▶

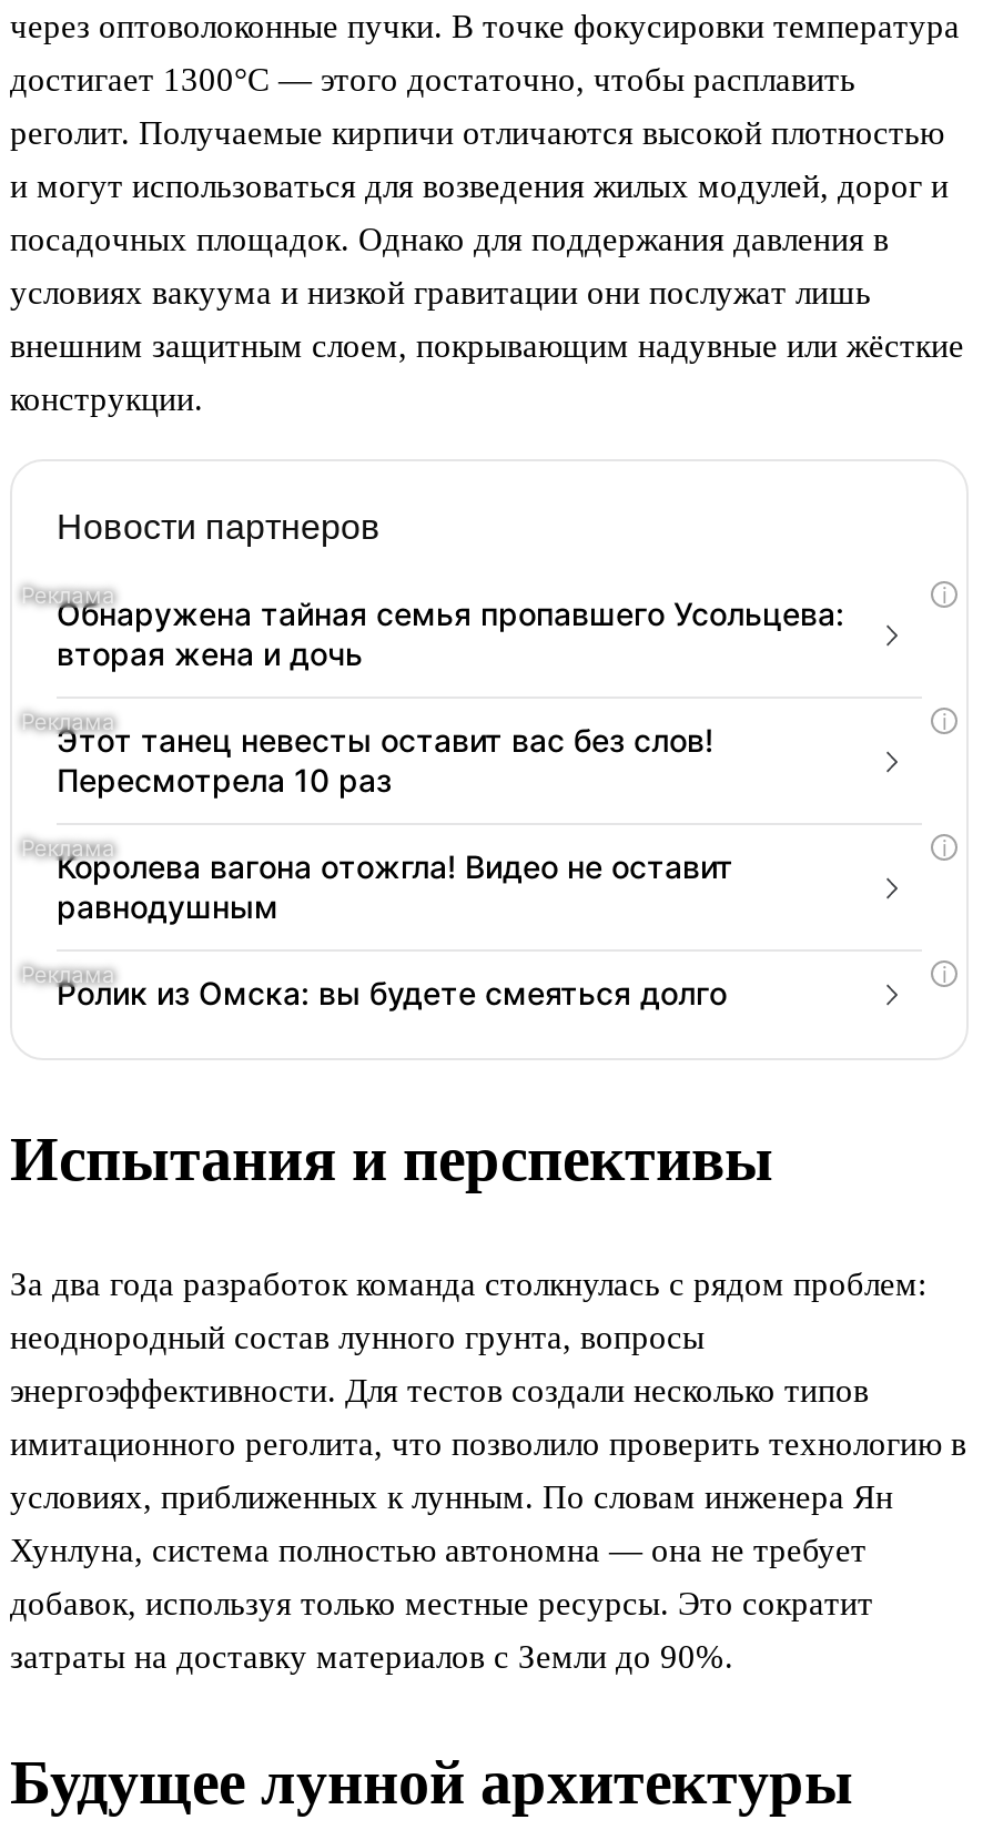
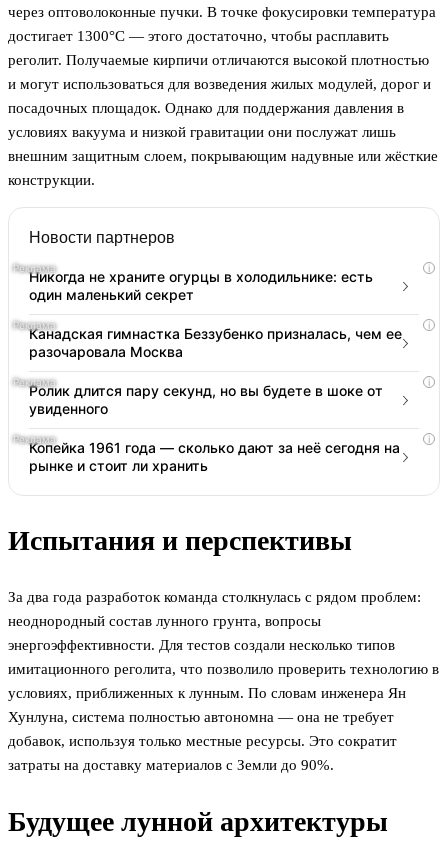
[57,595,844,673] Обнаружена тайная семья пропавшего Усольцева: | вторая жена и дочь -> [29,268,373,303] Никогда не храните огурцы в холодильнике: есть | один маленький секрет
[57,721,713,799] Этот танец невесты оставит вас без слов! | Пересмотрела 10 раз -> [29,325,402,360] Канадская гимнастка Беззубенко призналась, чем ее | разочаровала Москва
[57,848,733,925] Королева вагона отожгла! Видео не оставит | равнодушным -> [29,382,383,417] Ролик длится пару секунд, но вы будете в шоке от | увиденного
[57,974,727,1012] Ролик из Омска: вы будете смеяться долго -> [29,439,400,474] Копейка 1961 года — сколько дают за неё сегодня на | рынке и стоит ли хранить

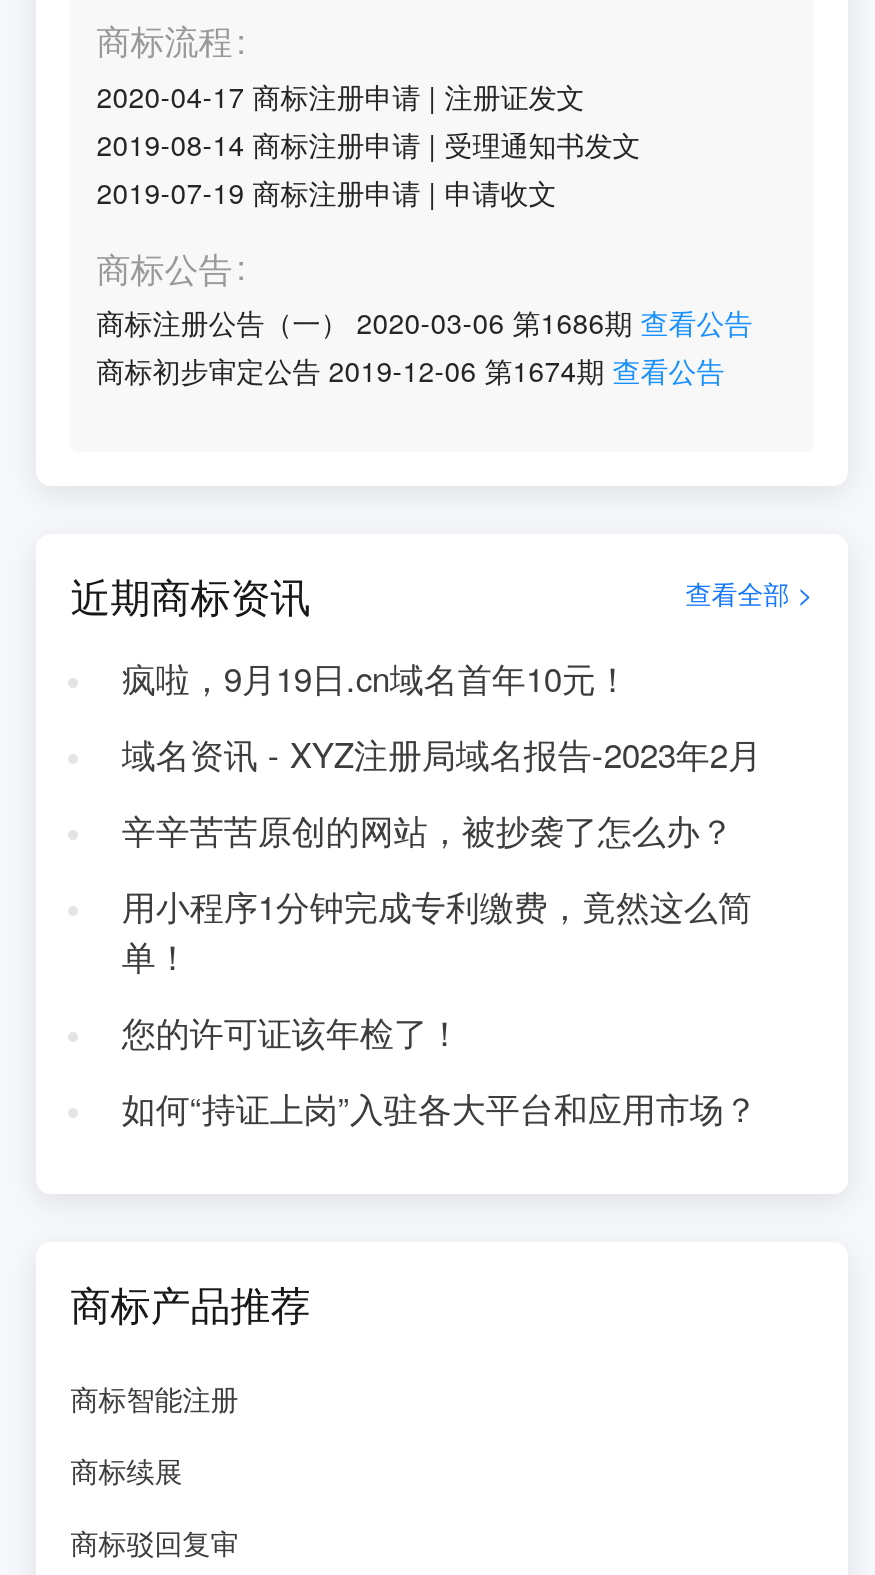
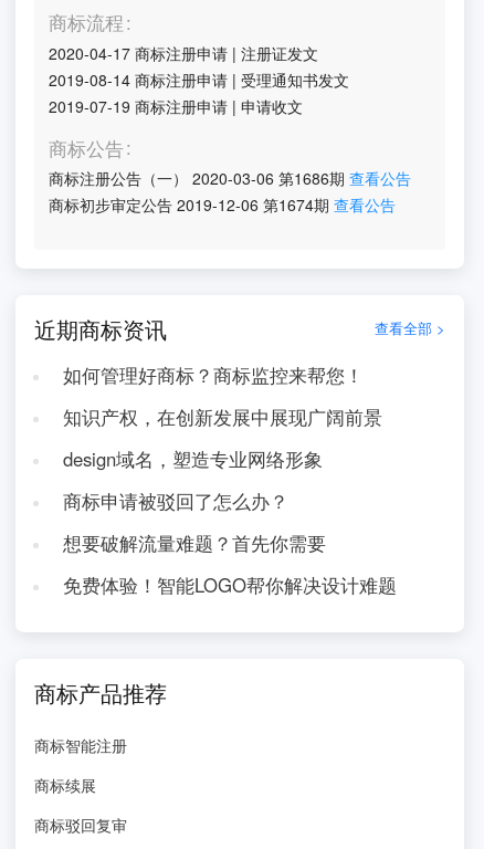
[122,654,630,702] 疯啦，9月19日.cn域名首年10元！ -> [63,361,363,388] 如何管理好商标？商标监控来帮您！
[122,730,762,778] 域名资讯 - XYZ注册局域名报告-2023年2月 -> [63,403,382,430] 知识产权，在创新发展中展现广阔前景
[122,806,734,854] 辛辛苦苦原创的网站，被抄袭了怎么办？ -> [63,446,322,472] design域名，塑造专业网络形象
[122,882,752,980] 用小程序1分钟完成专利缴费，竟然这么简 | 单！ -> [63,488,288,514] 商标申请被驳回了怎么办？
[122,1008,462,1056] 您的许可证该年检了！ -> [63,529,326,556] 想要破解流量难题？首先你需要
[122,1084,758,1132] 如何“持证上岗”入驻各大平台和应用市场？ -> [63,571,396,598] 免费体验！智能LOGO帮你解决设计难题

◀

__Task description__:
Reproduce the records exactly, starting with their first line and ending with the line that contains "[122,1008,462,1056] 您的许可证该年检了！ ->", though pictures should be dropped.

__Answer to this task__:
[57,595,844,673] Обнаружена тайная семья пропавшего Усольцева: | вторая жена и дочь -> [29,268,373,303] Никогда не храните огурцы в холодильнике: есть | один маленький секрет
[57,721,713,799] Этот танец невесты оставит вас без слов! | Пересмотрела 10 раз -> [29,325,402,360] Канадская гимнастка Беззубенко призналась, чем ее | разочаровала Москва
[57,848,733,925] Королева вагона отожгла! Видео не оставит | равнодушным -> [29,382,383,417] Ролик длится пару секунд, но вы будете в шоке от | увиденного
[57,974,727,1012] Ролик из Омска: вы будете смеяться долго -> [29,439,400,474] Копейка 1961 года — сколько дают за неё сегодня на | рынке и стоит ли хранить

[122,654,630,702] 疯啦，9月19日.cn域名首年10元！ -> [63,361,363,388] 如何管理好商标？商标监控来帮您！
[122,730,762,778] 域名资讯 - XYZ注册局域名报告-2023年2月 -> [63,403,382,430] 知识产权，在创新发展中展现广阔前景
[122,806,734,854] 辛辛苦苦原创的网站，被抄袭了怎么办？ -> [63,446,322,472] design域名，塑造专业网络形象
[122,882,752,980] 用小程序1分钟完成专利缴费，竟然这么简 | 单！ -> [63,488,288,514] 商标申请被驳回了怎么办？
[122,1008,462,1056] 您的许可证该年检了！ -> [63,529,326,556] 想要破解流量难题？首先你需要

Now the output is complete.